Code change snippets
━━━━━━━━
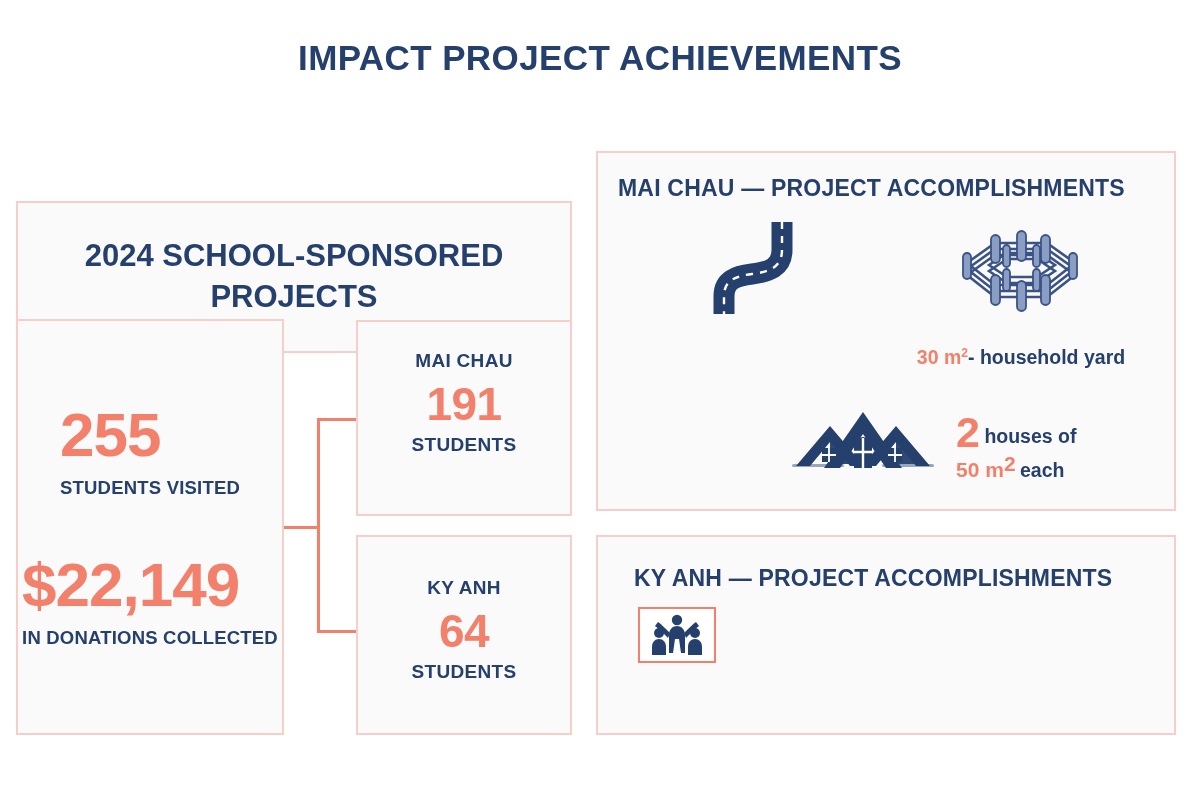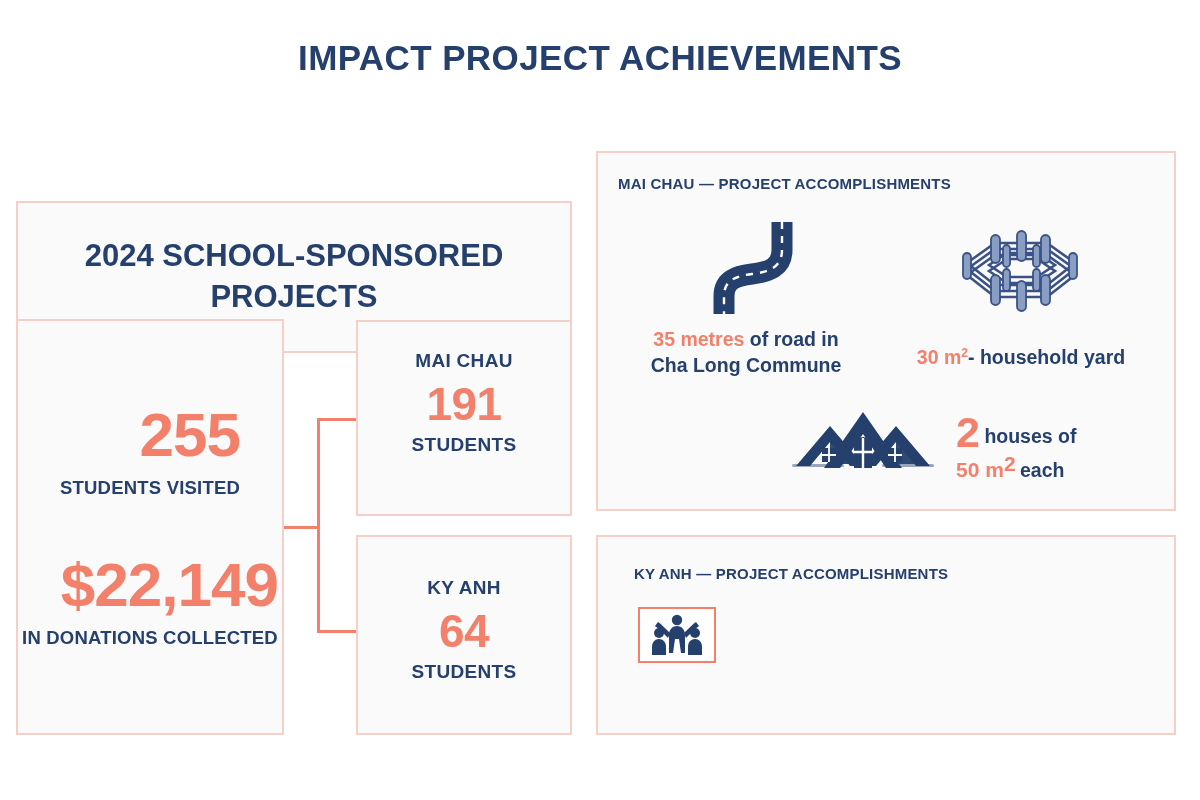--- a/index.html
+++ b/index.html
@@ -47,21 +47,21 @@
     text-align:center; padding:0 24px;
   }
 
   
   #card-stats {
     left:16px; top:319px; width:268px; height:416px;
     display:flex; flex-direction:column;
     align-items:center; justify-content:center;
     gap:54px;
   }
-  .stat-block { text-align:right; }
+  .stat-block { text-align:left; }
   .stat-num {
     color:var(--coral);
     font-weight:bold;
     line-height:1;
     letter-spacing:-1px;
   }
   .stat-num.n1 { font-size:62px; }
   .stat-num.n2 { font-size:62px; }
   .stat-label {
     color:var(--navy);
@@ -113,21 +113,21 @@
   
   #panel-maichau {
     left:596px; top:151px; width:580px; height:360px;
   }
   #panel-kyanh {
     left:596px; top:535px; width:580px; height:200px;
   }
   .panel-title {
     position:absolute;
     color:var(--navy);
-    font-size:15px; font-weight:bold;
+    font-size:23px; font-weight:bold;
     letter-spacing:0.2px;
   }
   #panel-maichau .panel-title { left:20px; top:22px; }
   #panel-kyanh  .panel-title  { left:36px; top:28px; }
 
   
   .ach { position:absolute; }
   .ach-caption {
     font-size:19.5px; font-weight:bold; line-height:1.32;
     color:var(--navy);
@@ -210,24 +210,20 @@
 
   <div class="panel" id="panel-maichau">
     <div class="panel-title">MAI CHAU — PROJECT ACCOMPLISHMENTS</div>
 
     <div class="ach" id="ach-road">
       <div class="icon-wrap">
         <svg width="112" height="104" viewBox="0 0 112 104" aria-hidden="true">
           <path d="M92 6 L92 34 C92 52 78 56 62 58 C46 60 34 64 34 80 L34 98" fill="none" stroke="#26406e" stroke-width="21" stroke-linecap="butt"></path>
           <path d="M92 6 L92 34 C92 52 78 56 62 58 C46 60 34 64 34 80 L34 98" fill="none" stroke="#ffffff" stroke-width="2.4" stroke-dasharray="7 7" stroke-linecap="butt"></path>
         </svg>
-      </div>
-      <div class="ach-caption">
-        <span class="hl">35 metres</span><span> of road in</span><br>
-        <span>Cha Long Commune</span>
       </div>
     </div>
 
     <div class="ach" id="ach-yard">
       <div class="icon-wrap">
         <svg width="132" height="98" viewBox="0 0 132 98" aria-hidden="true">
           <g fill="none" stroke="#3a5285" stroke-width="2.6">
 
             <path d="M12 44 L40 24 L92 24 L120 44 L92 66 L40 66 Z"></path>
             <path d="M12 50 L40 30 L92 30 L120 50 L92 72 L40 72 Z"></path>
━━━━━━━━
### WHAT NEEDS TO BE DONE:
Go through the records above. Copy each line in which the string "position" appears.

### WRITTEN RESPONSE:
     position:absolute;
   .ach { position:absolute; }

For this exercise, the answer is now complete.